Web page revision data
------------------------
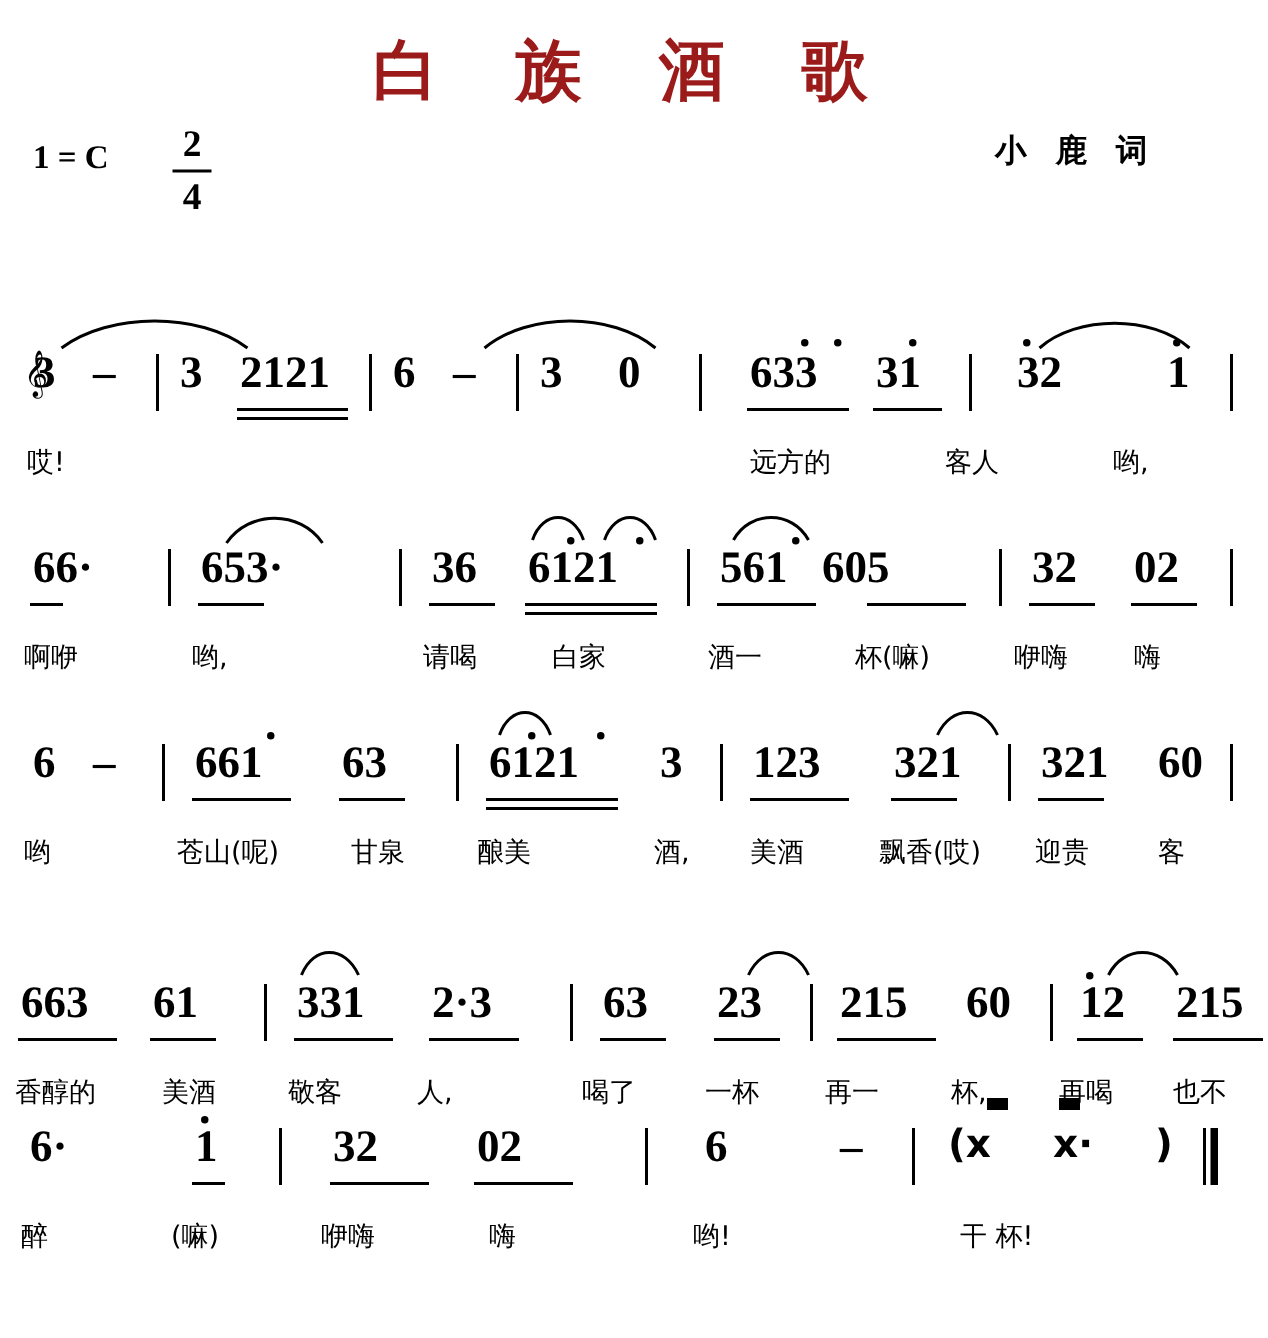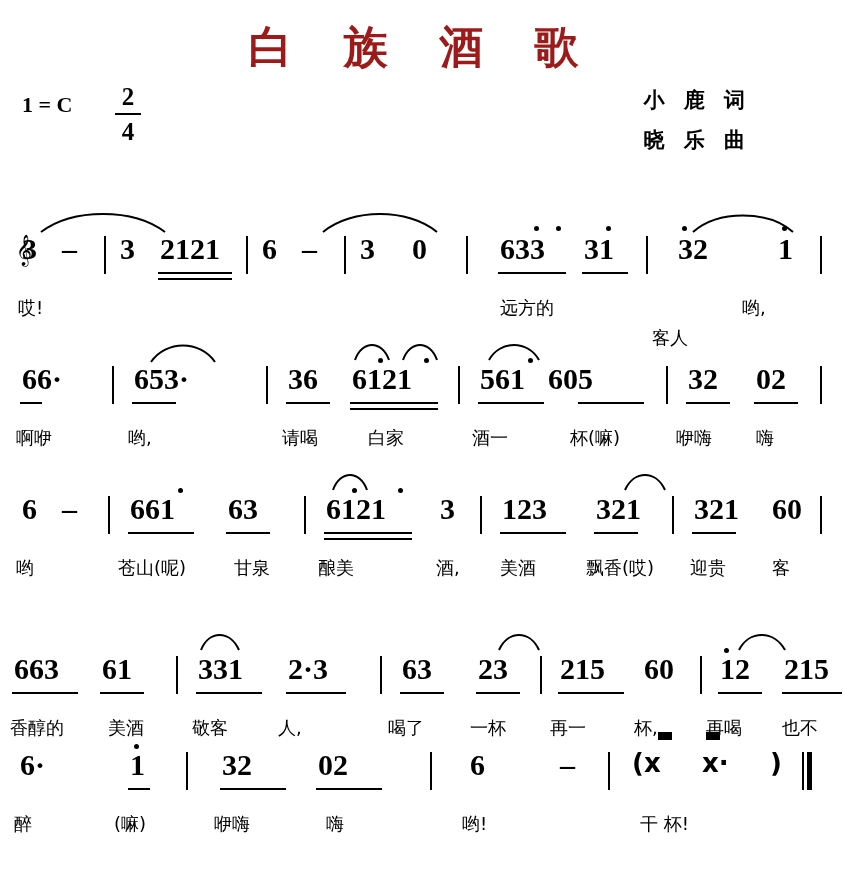--- a/index.html
+++ b/index.html
@@ -19,6 +19,7 @@
     position: relative;
     width: 775px;
     height: 892px;
+    padding-left: 20px;
   }
   .title {
     position: absolute;

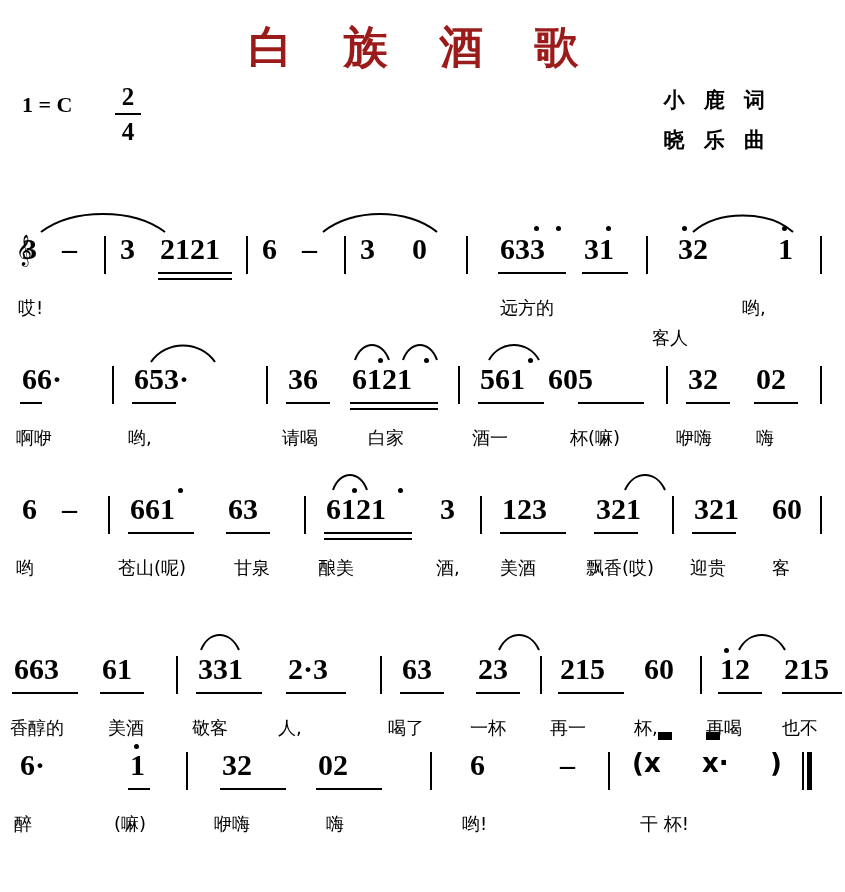--- a/index.html
+++ b/index.html
@@ -171,7 +171,6 @@
 
   <div class="credits">
     <div>小 鹿 词</div>
-    <div>晓 乐 曲</div>
   </div>
 
   <div class="keysig">1 = C</div>

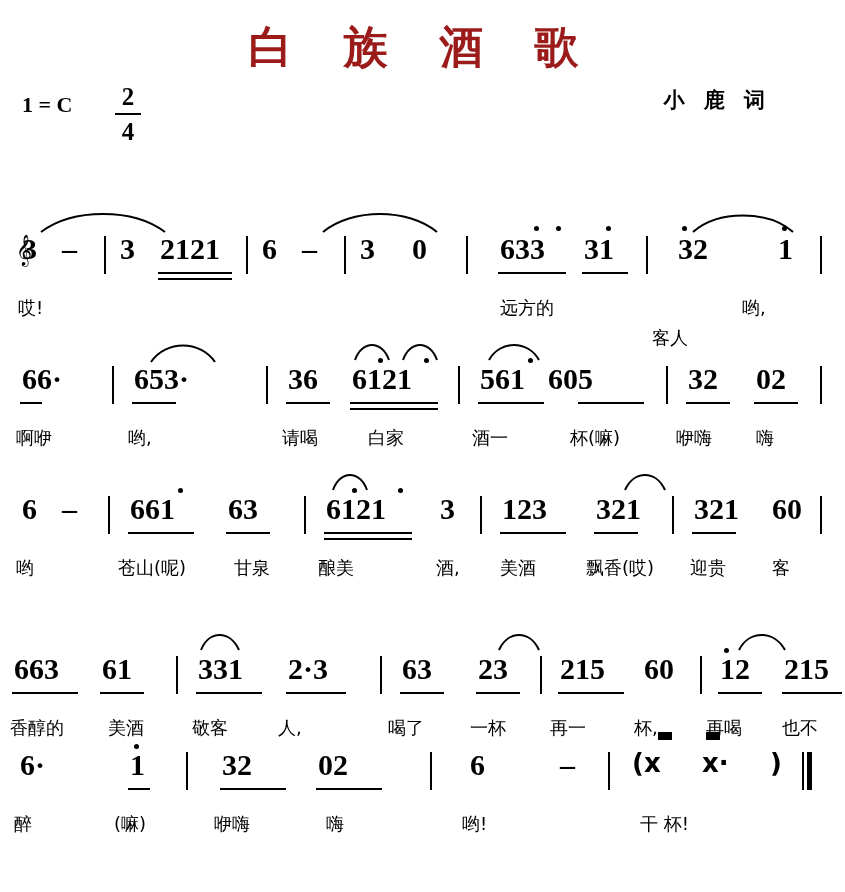--- a/index.html
+++ b/index.html
@@ -228,7 +228,7 @@
     <div class="lyrics" style="top:2px;">
       <span class="lyr" style="left:18px;">哎!</span>
       <span class="lyr" style="left:500px;">远方的</span>
-      <span class="lyr" style="left:652px;margin-top:30px;">客人</span>
+      <span class="lyr" style="left:630px;">客人</span>
       <span class="lyr" style="left:742px;">哟,</span>
     </div>
   </div>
------------------------
Find the line containing "<div>晓 乐 曲</div>" in the records above, then copy it and every line after it exactly, through the last one, without any pictures.

-    <div>晓 乐 曲</div>
   </div>
 
   <div class="keysig">1 = C</div>

--- a/index.html
+++ b/index.html
@@ -228,7 +228,7 @@
     <div class="lyrics" style="top:2px;">
       <span class="lyr" style="left:18px;">哎!</span>
       <span class="lyr" style="left:500px;">远方的</span>
-      <span class="lyr" style="left:652px;margin-top:30px;">客人</span>
+      <span class="lyr" style="left:630px;">客人</span>
       <span class="lyr" style="left:742px;">哟,</span>
     </div>
   </div>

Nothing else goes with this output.